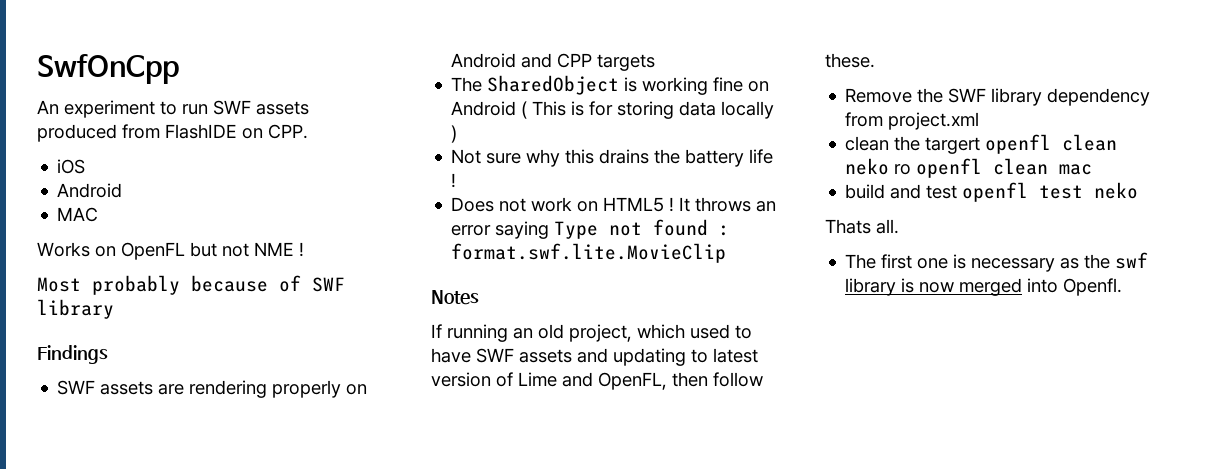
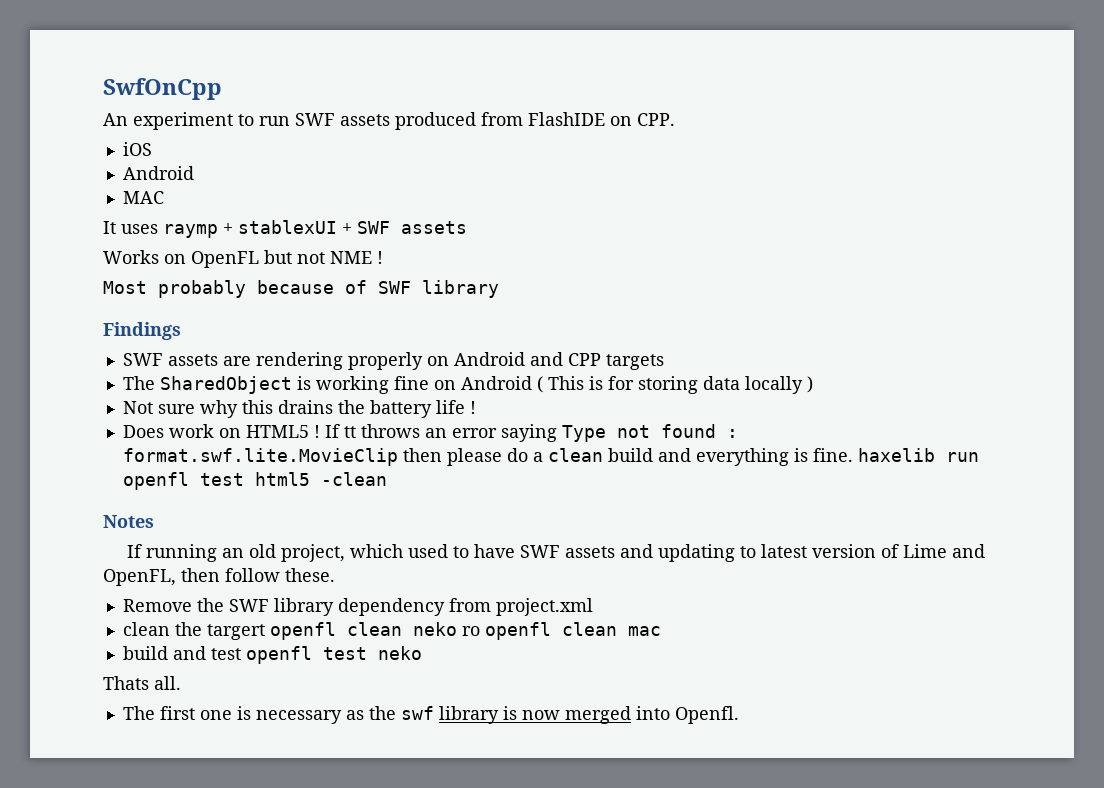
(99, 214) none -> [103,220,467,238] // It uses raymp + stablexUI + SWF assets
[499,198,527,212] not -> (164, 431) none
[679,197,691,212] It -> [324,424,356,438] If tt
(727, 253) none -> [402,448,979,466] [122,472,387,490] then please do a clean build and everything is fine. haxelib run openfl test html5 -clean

==

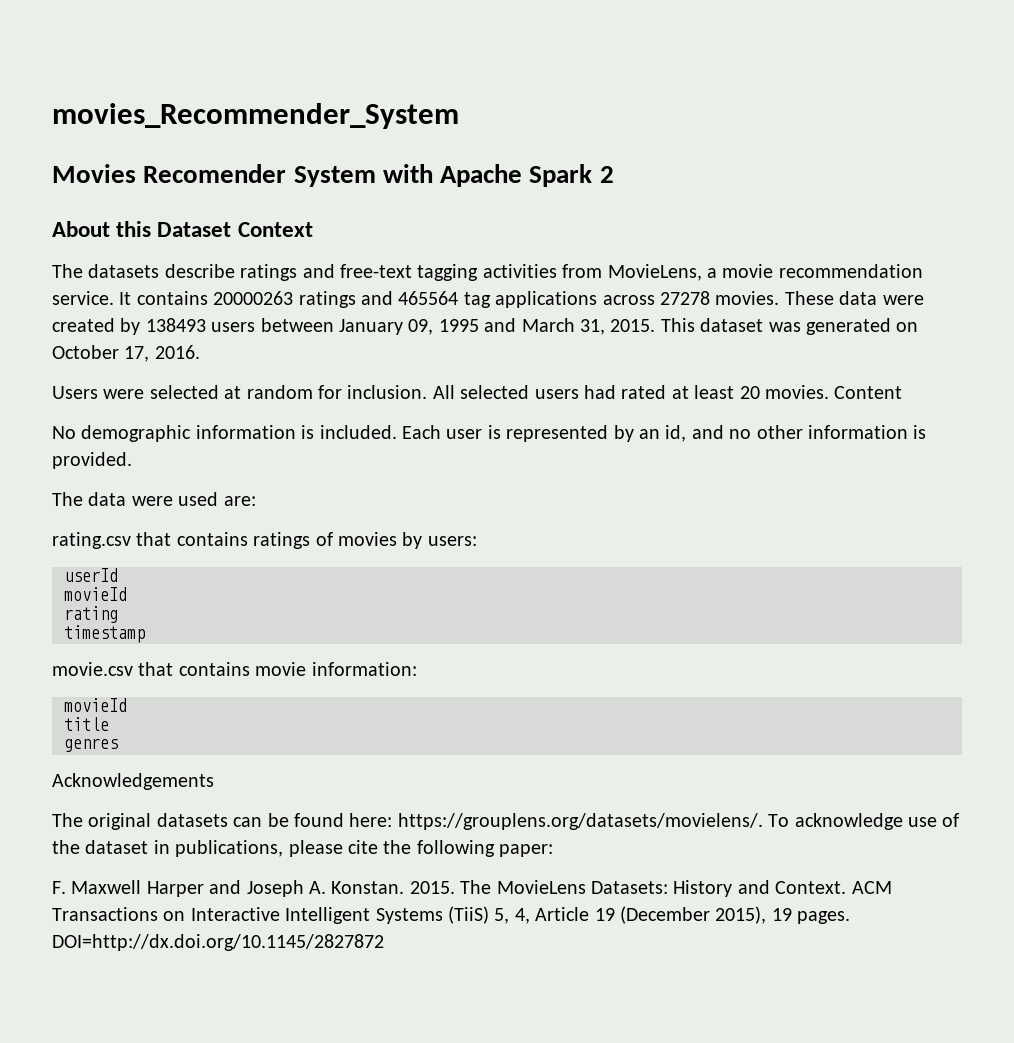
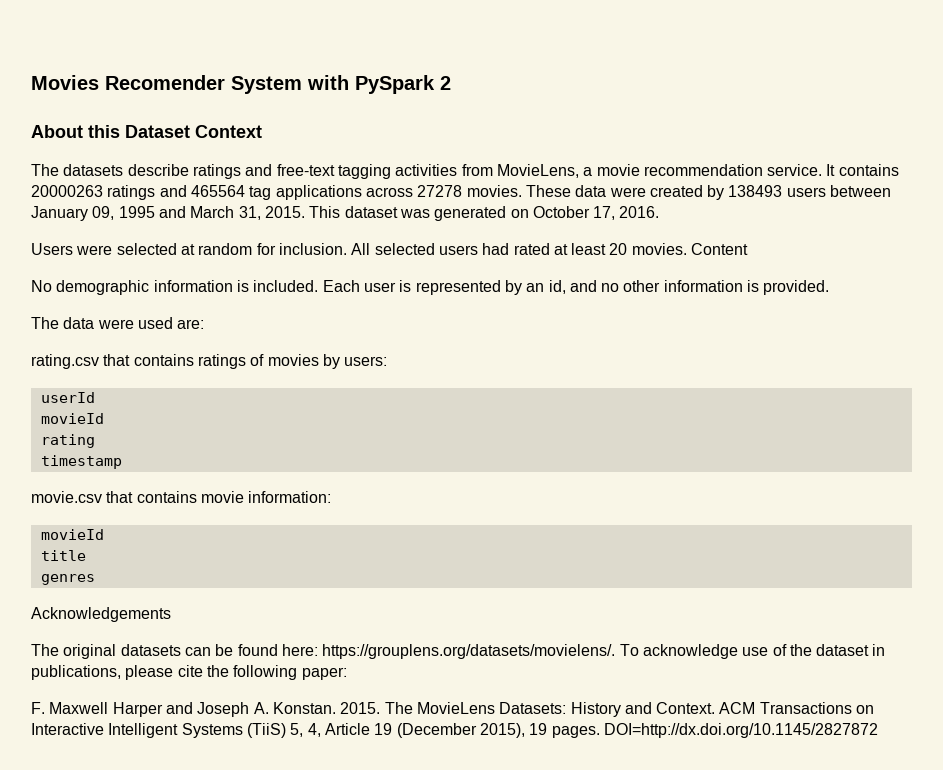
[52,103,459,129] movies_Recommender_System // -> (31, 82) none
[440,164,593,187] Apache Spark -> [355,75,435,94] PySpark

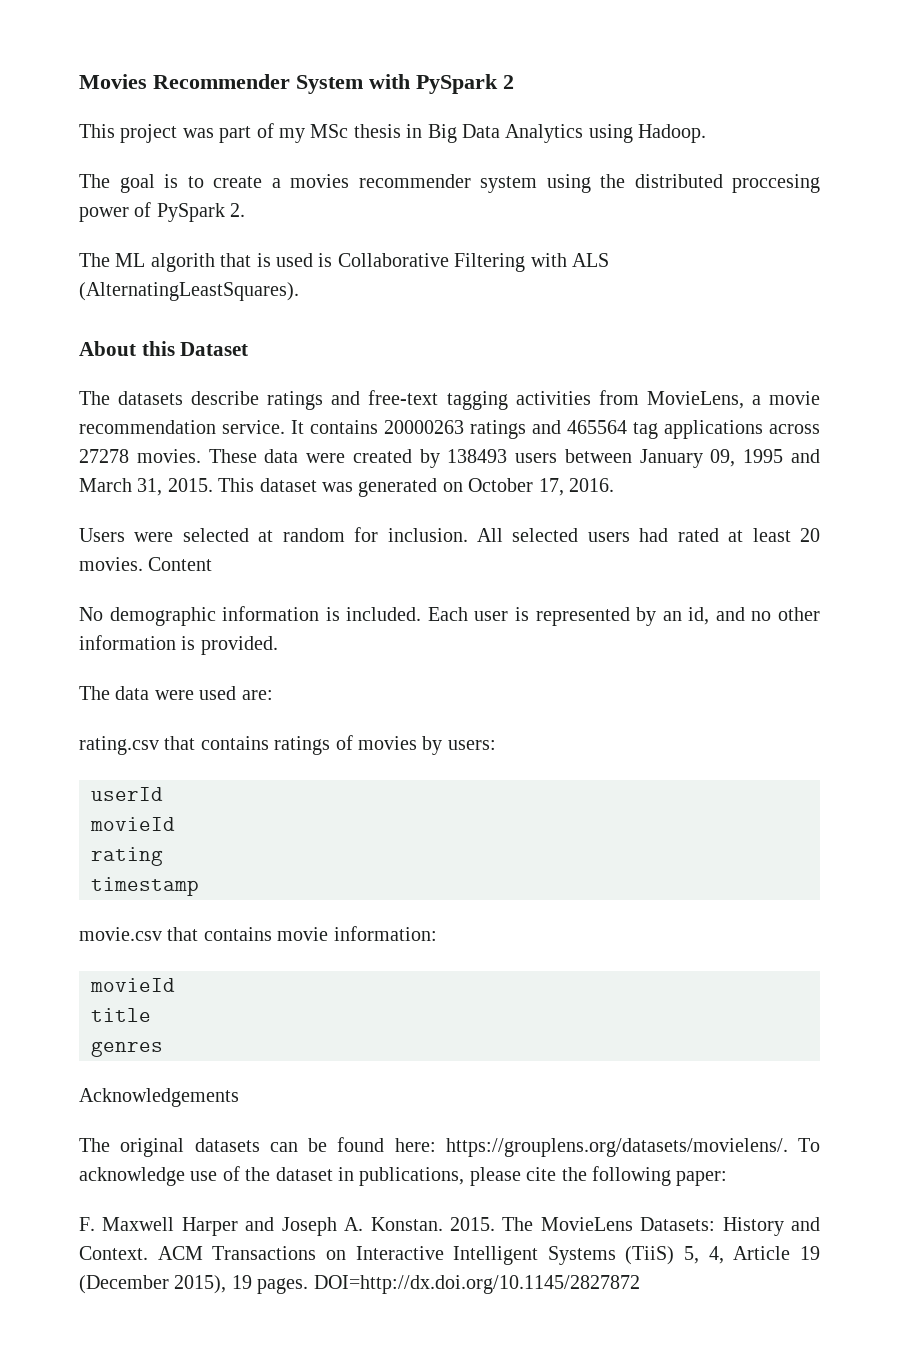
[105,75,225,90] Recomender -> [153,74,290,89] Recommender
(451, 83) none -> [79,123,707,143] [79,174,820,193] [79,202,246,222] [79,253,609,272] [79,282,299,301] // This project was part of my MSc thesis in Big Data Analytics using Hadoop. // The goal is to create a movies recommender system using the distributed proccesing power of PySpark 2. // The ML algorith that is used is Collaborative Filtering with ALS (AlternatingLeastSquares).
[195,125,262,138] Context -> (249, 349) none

• **HOW TO COMPLETE THIS TASK**:
There is a run of lines above from the one with "(99, 214) none" to the one with "(727, 253) none"; print exactly that run, both ends included, and nothing else.

• **YOUR RESPONSE**:
(99, 214) none -> [103,220,467,238] // It uses raymp + stablexUI + SWF assets
[499,198,527,212] not -> (164, 431) none
[679,197,691,212] It -> [324,424,356,438] If tt
(727, 253) none -> [402,448,979,466] [122,472,387,490] then please do a clean build and everything is fine. haxelib run openfl test html5 -clean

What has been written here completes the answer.